Are institutional investors paying attention to Web3? They should be.

Iva Lila
4 min readJul 7, 2021

Some institutional investors only recently started incorporating crypto-assets in their portfolios. The smartest are already looking ahead to the next phase of technological innovation set to disrupt the world — Web3.

In a nutshell, Web3 or Web 3.0, refers to the decentralisation of the World Wide Web. It is a term that gets thrown around a lot, yet there remains confusion about what this new era of computing entails and the value it is creating as it unfolds.

What exactly is Web3?

Most investors are aware of the first two iterations of the internet. First there was Web1, where information was shared mostly via websites in a read-only fashion.

Then platforms that we all know and love such as Google, Facebook, Apple, Amazon, Alibaba came along, providing the digital infrastructure of Web2.

While Web1 had democratised information, Web2 allowed for the ease of participation and personalisation — enabling individuals to join the internet en masse.

However, the monopoly power of some of the aforementioned tech giants has triggered a number of concerns with Web2 relating to:

  1. the centrality of data
  2. lack of privacy
  3. content creators often being unjustly demonetised.

Enter Web3.

Web 3.0 is the third generation of internet protocols, services and applications.

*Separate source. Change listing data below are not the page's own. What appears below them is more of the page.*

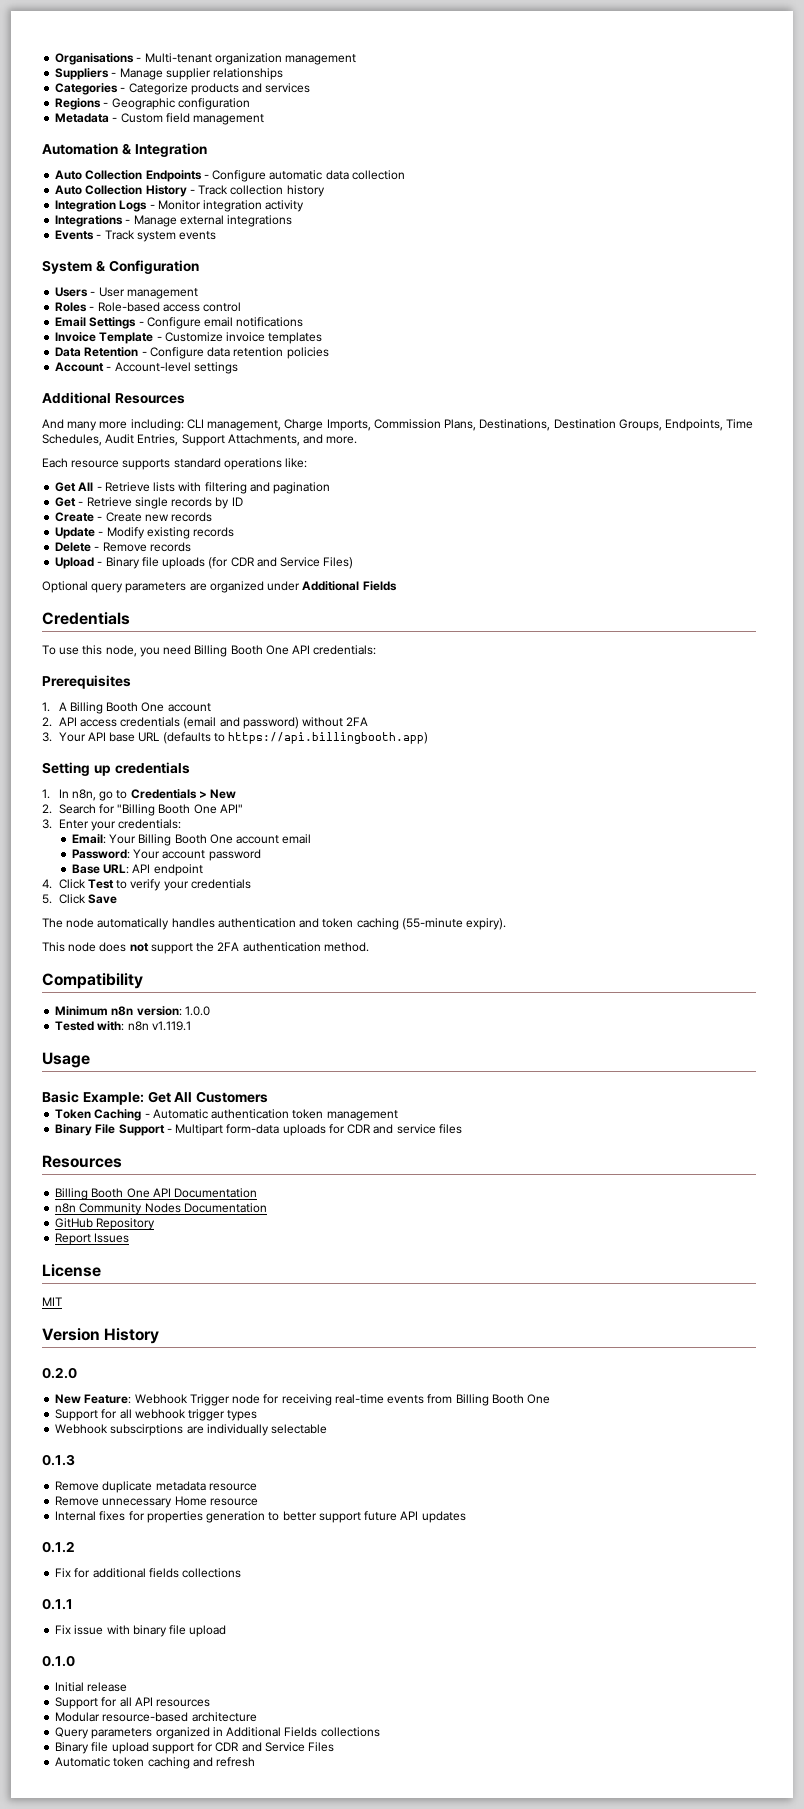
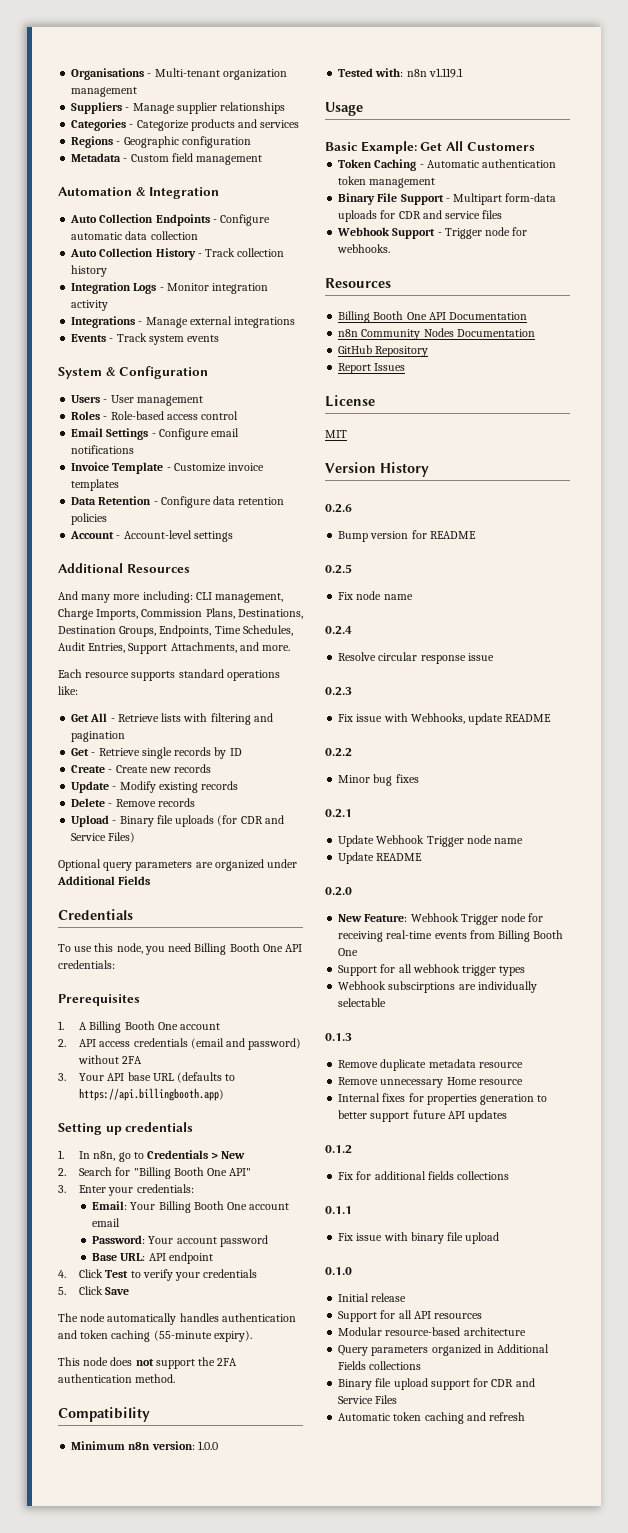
+ Webhook Support - Trigger node for webhooks.
+ 0.2.6
+ Bump version for README
+ 0.2.5
+ Fix node name
+ 0.2.4
+ Resolve circular response issue
+ 0.2.3
+ Fix issue with Webhooks, update README
+ 0.2.2
+ Minor bug fixes
+ 0.2.1
+ Update Webhook Trigger node name
+ Update README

It describes the move towards a decentralised internet experience, with Web3 protocols working on delivering the functionality of popular traditional applications but in a distributed and secure way where users retain total ownership of their data and identity.

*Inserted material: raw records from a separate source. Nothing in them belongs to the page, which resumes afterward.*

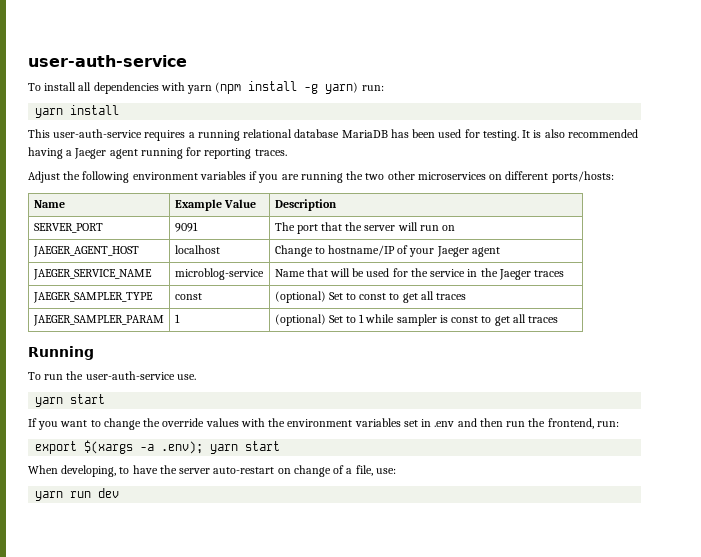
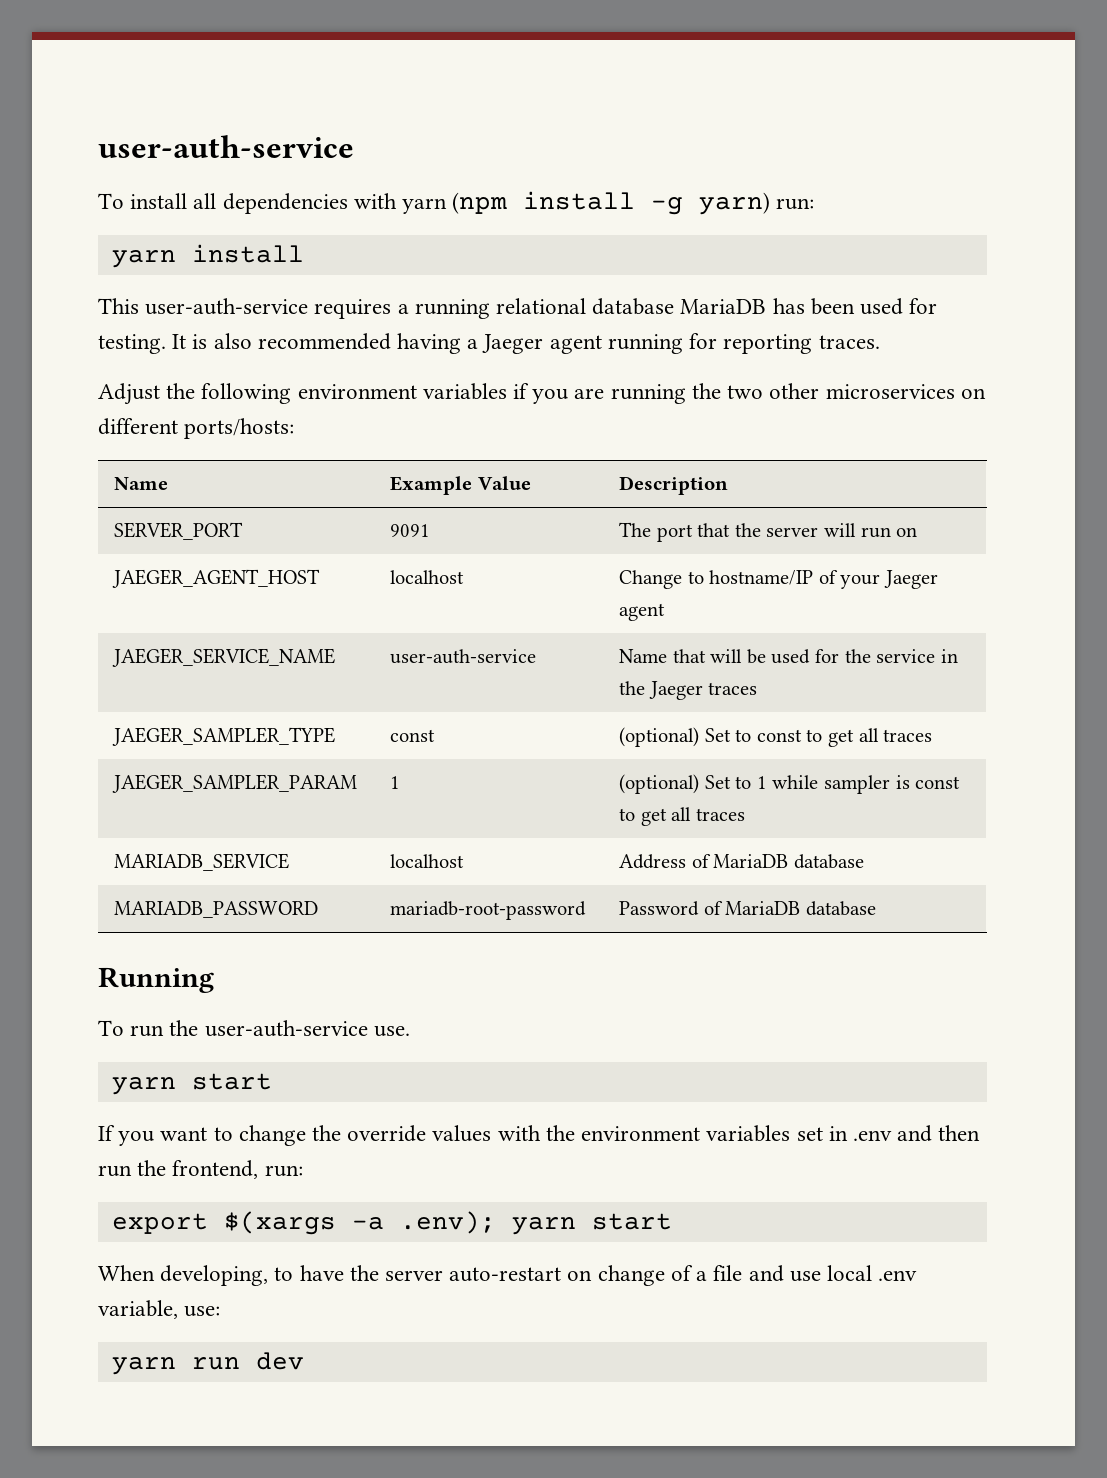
- JAEGER_SERVICE_NAME | microblog-service | Name that will be used for the service in the Jaeger traces
+ JAEGER_SERVICE_NAME | user-auth-service | Name that will be used for the service in the Jaeger traces
+ MARIADB_SERVICE | localhost | Address of MariaDB database
+ MARIADB_PASSWORD | mariadb-root-password | Password of MariaDB database
- When developing, to have the server auto-restart on change of a file, use:
+ When developing, to have the server auto-restart on change of a file and use local .env variable, use:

What are the factors driving Web 3.0?

The rise of Web3 is primarily being driven by a realisation that we’ve placed our data and enormous power into the hands of a few giant companies. There is no better example of this than the search engine, with Google accounting for 63% of all searches and 94% of all mobile and tablet search traffic. Internet behemoths are also moderating more and more content, raising concerns about freedom of speech.

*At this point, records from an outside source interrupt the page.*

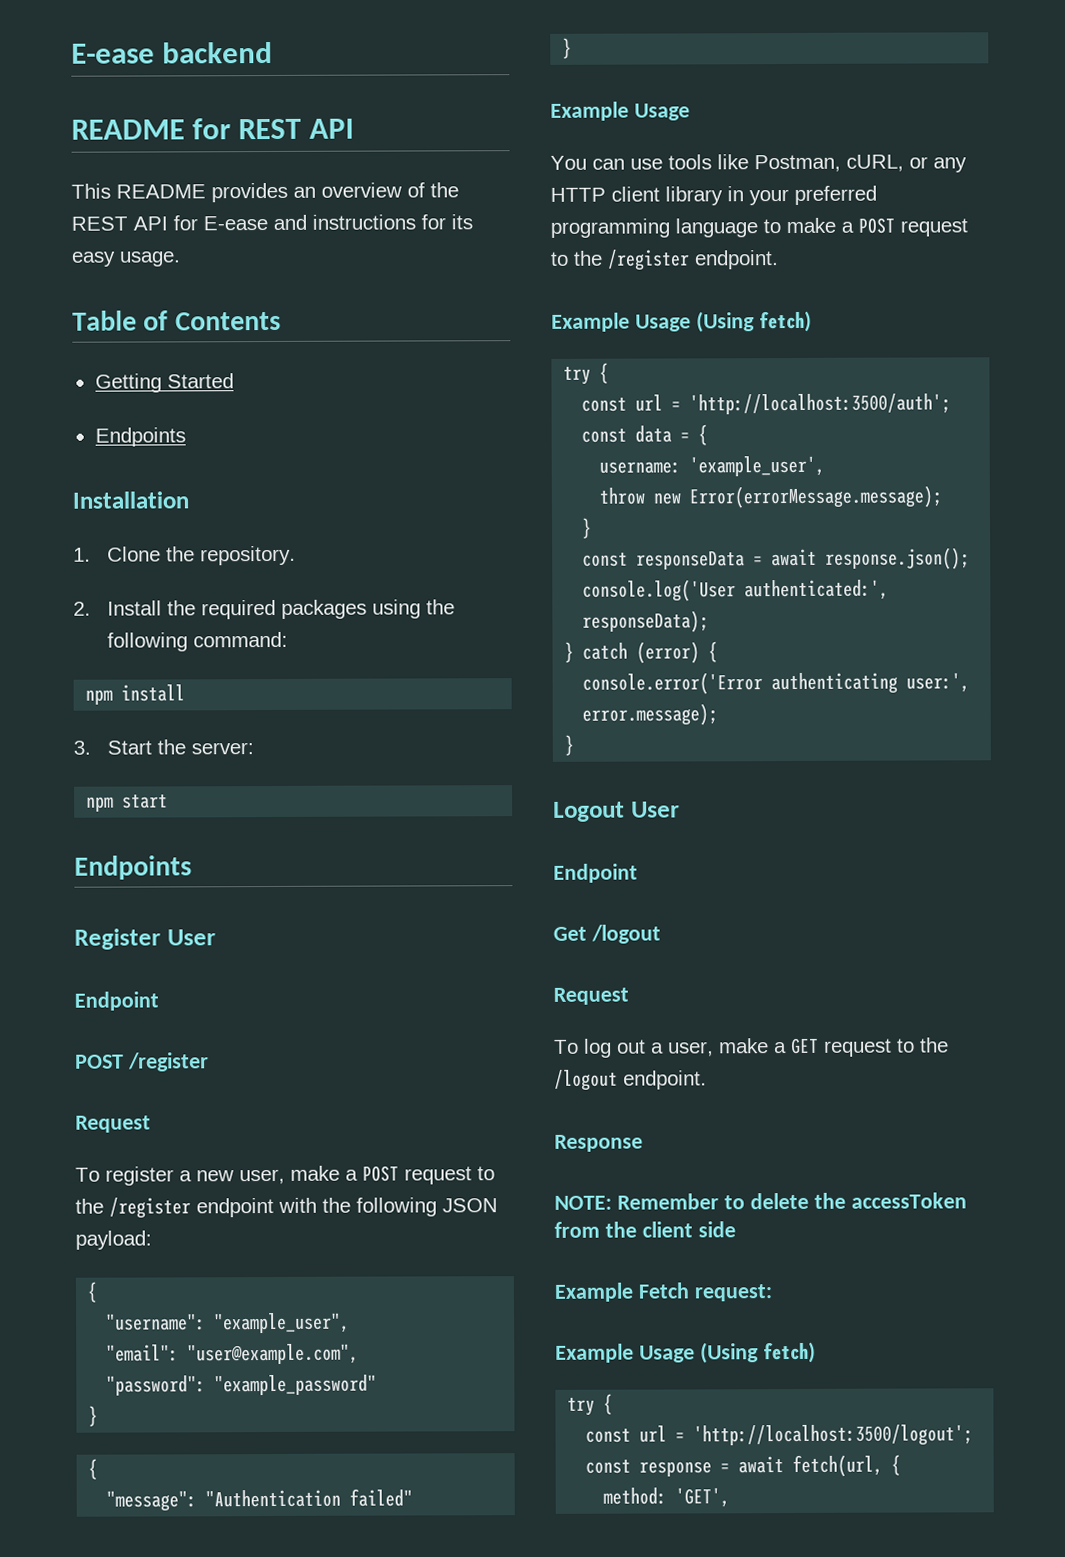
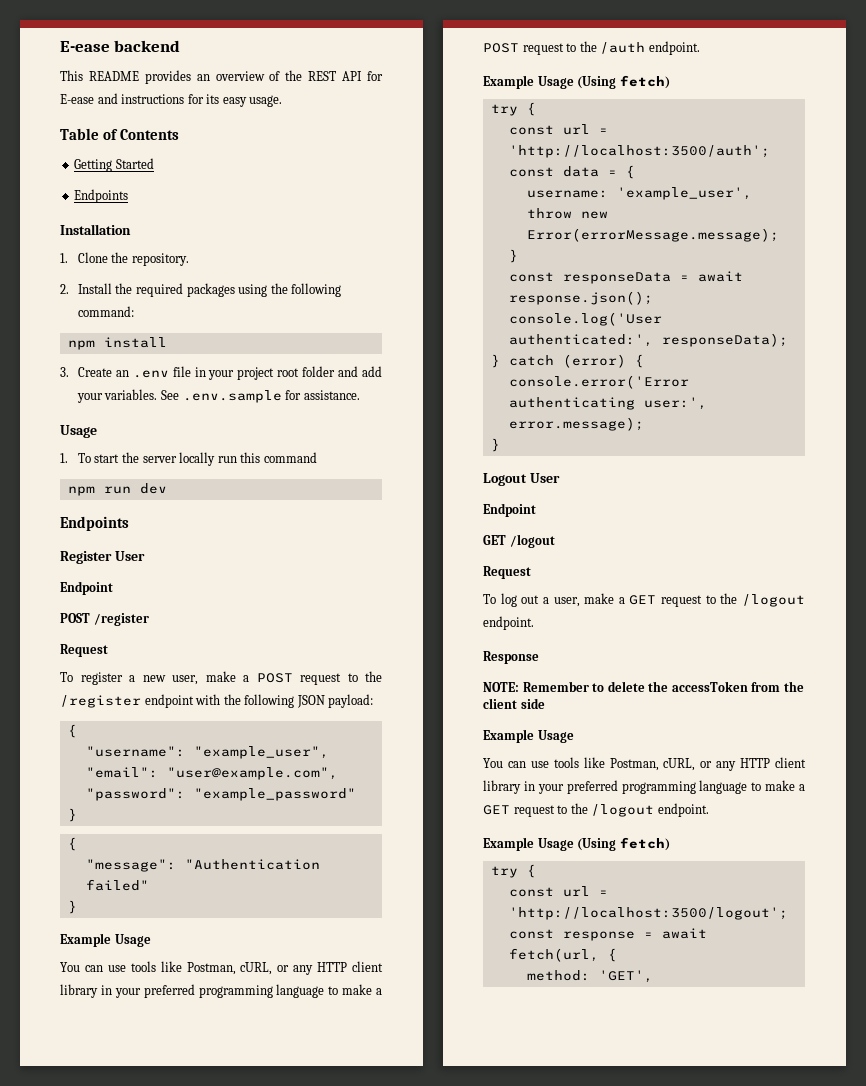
- README for REST API
- 3. Start the server:
- npm start
+ 3. Create an .env file in your project root folder and add your variables. See .env.sample for assistance.
+ Usage
+ 1. To start the server locally run this command
+ npm run dev
- You can use tools like Postman, cURL, or any HTTP client library in your preferred programming language to make a POST request to the /register endpoint.
+ You can use tools like Postman, cURL, or any HTTP client library in your preferred programming language to make a POST request to the /auth endpoint.
- Get /logout
+ GET /logout
  NOTE: Remember to delete the accessToken from the client side
- Example Fetch request:
+ Example Usage
+ You can use tools like Postman, cURL, or any HTTP client library in your preferred programming language to make a GET request to the /logout endpoint.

Copper CEO, Dmitry Tokarev, says the concentration of power by a handful of companies is now widely recognised as a critical risk in our new digital lives.

“The internet was supposed to be a decentralising force that connects people from all over the globe and democratises access to a variety of products and services. While this vision has been realised to a great extent, the internet has also come to be heavily dominated by a few multi-trillion dollar companies.”

There then is the issue of privacy. Despite having been elevated to the forefront of most organisations’ priorities, individuals are instead turning their attention to protocols that achieve privacy from the infrastructure.

“People are starting to realise that centralised services can never confirm the privacy and security of your data with absolute certainty. When there is a single point of failure where a central controller is compromised, this means data is at risk as well.”

With data leaks now becoming so common that they hardly make headlines, decentralised organisations embracing zero-trust based technologies are gaining serious traction.

According to Tokarev, this increased demand for decentralised infrastructure has the potential to not only significantly transform core internet services today, but also bring about an inclusive internet with the potential of wealth distribution based on personal data. He added: “Crypto networks, while still very nascent, have demonstrated a lot of potential for building a secure and private Web3. Bitcoin, for instance, has never been hacked at the network level.”

He also notes that although the shift toward decentralisation will not happen overnight, it is clear that we are on the cusp of a great innovation boom.

Those who take on the early risk of investing in such protocols will reap the rewards.”

“Just like what we saw happen with Bitcoin, Web3 has the potential to accelerate the pace of change but with even more enormous game-changing innovations. I believe that this year we will see more services and apps underpinned by Web3 innovation than ever before. Once more applications become available for users, Web3 will enable them to be able to take control of their data in a way that’s not currently possible.”

Tokarev also believes that the opportunities and disruption that could play out as a result of Web3 will materially impact institutional investors’ portfolios.

“Digital assets underpin the global financial system within Web3, meaning that every investor will need to re-evaluate asset allocation. And naturally, those who take on the early risk of investing will reap the rewards.”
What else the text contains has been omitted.